╭──

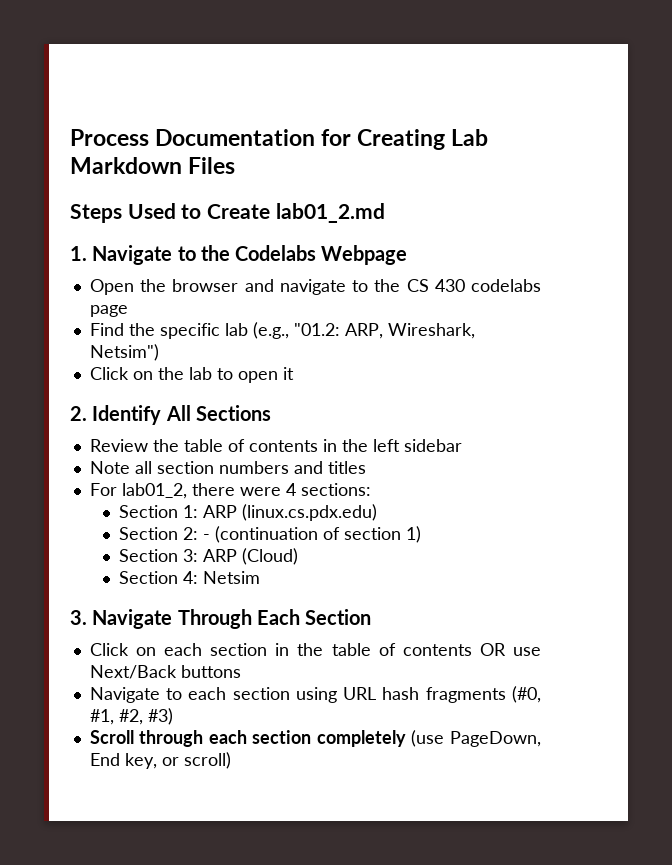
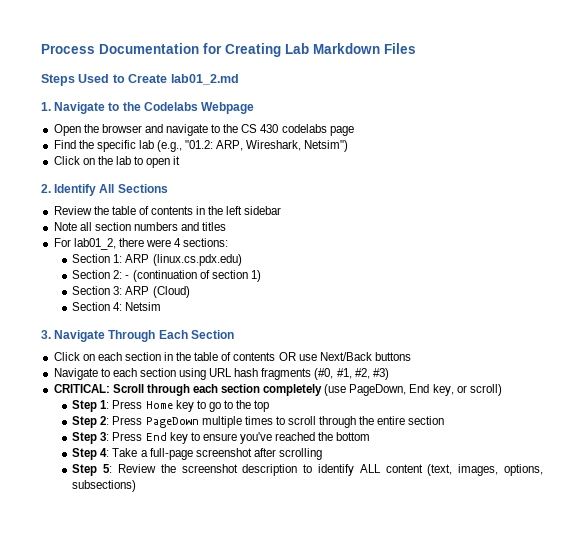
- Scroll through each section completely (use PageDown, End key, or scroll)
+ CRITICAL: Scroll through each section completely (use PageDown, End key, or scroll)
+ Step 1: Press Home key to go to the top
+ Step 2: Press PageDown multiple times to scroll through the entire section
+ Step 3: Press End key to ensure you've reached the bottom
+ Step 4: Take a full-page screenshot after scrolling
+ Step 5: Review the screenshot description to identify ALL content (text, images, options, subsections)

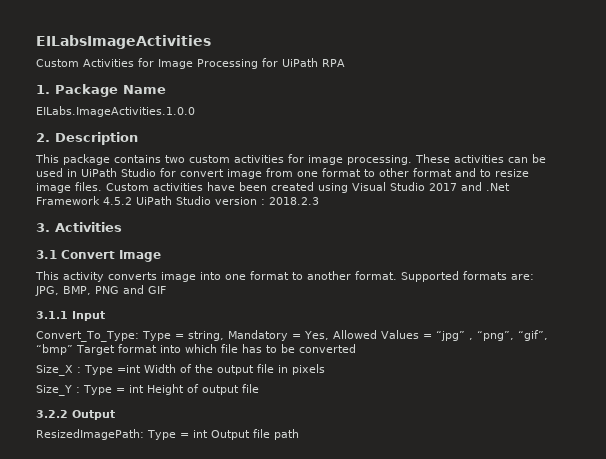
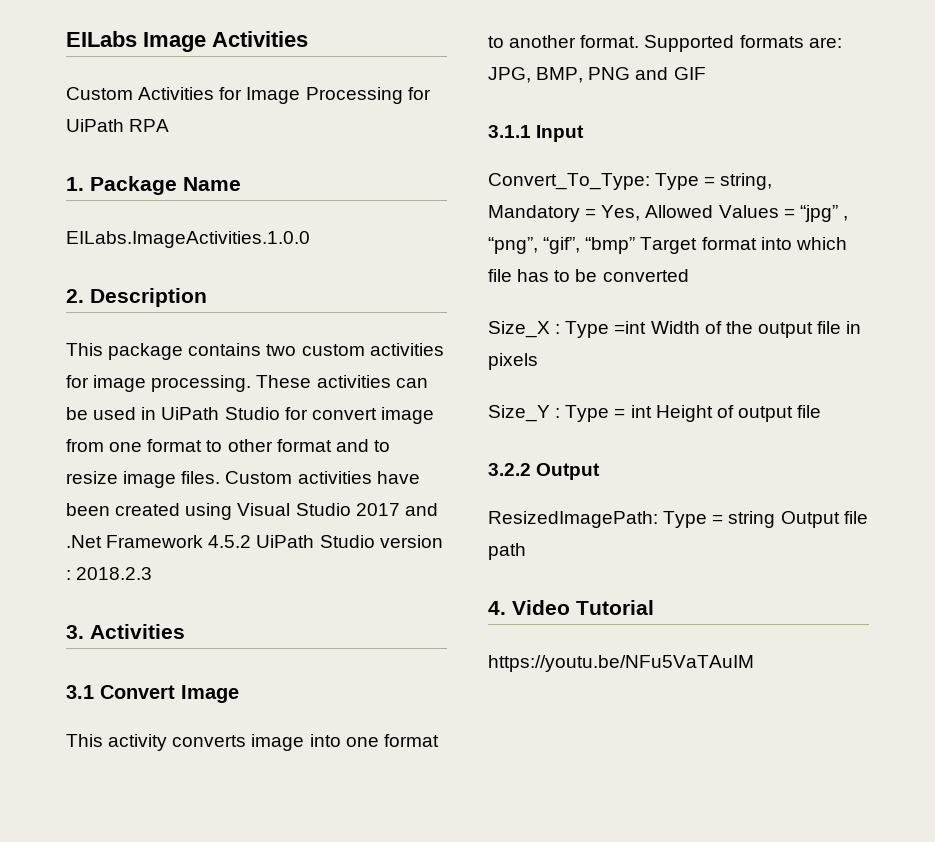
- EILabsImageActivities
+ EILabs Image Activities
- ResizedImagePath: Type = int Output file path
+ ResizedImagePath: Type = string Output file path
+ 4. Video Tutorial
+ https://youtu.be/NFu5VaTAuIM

╰──

Everything above except the pictures needs to be reproduced exactly.

● **Exercise response**:
- Scroll through each section completely (use PageDown, End key, or scroll)
+ CRITICAL: Scroll through each section completely (use PageDown, End key, or scroll)
+ Step 1: Press Home key to go to the top
+ Step 2: Press PageDown multiple times to scroll through the entire section
+ Step 3: Press End key to ensure you've reached the bottom
+ Step 4: Take a full-page screenshot after scrolling
+ Step 5: Review the screenshot description to identify ALL content (text, images, options, subsections)

- EILabsImageActivities
+ EILabs Image Activities
- ResizedImagePath: Type = int Output file path
+ ResizedImagePath: Type = string Output file path
+ 4. Video Tutorial
+ https://youtu.be/NFu5VaTAuIM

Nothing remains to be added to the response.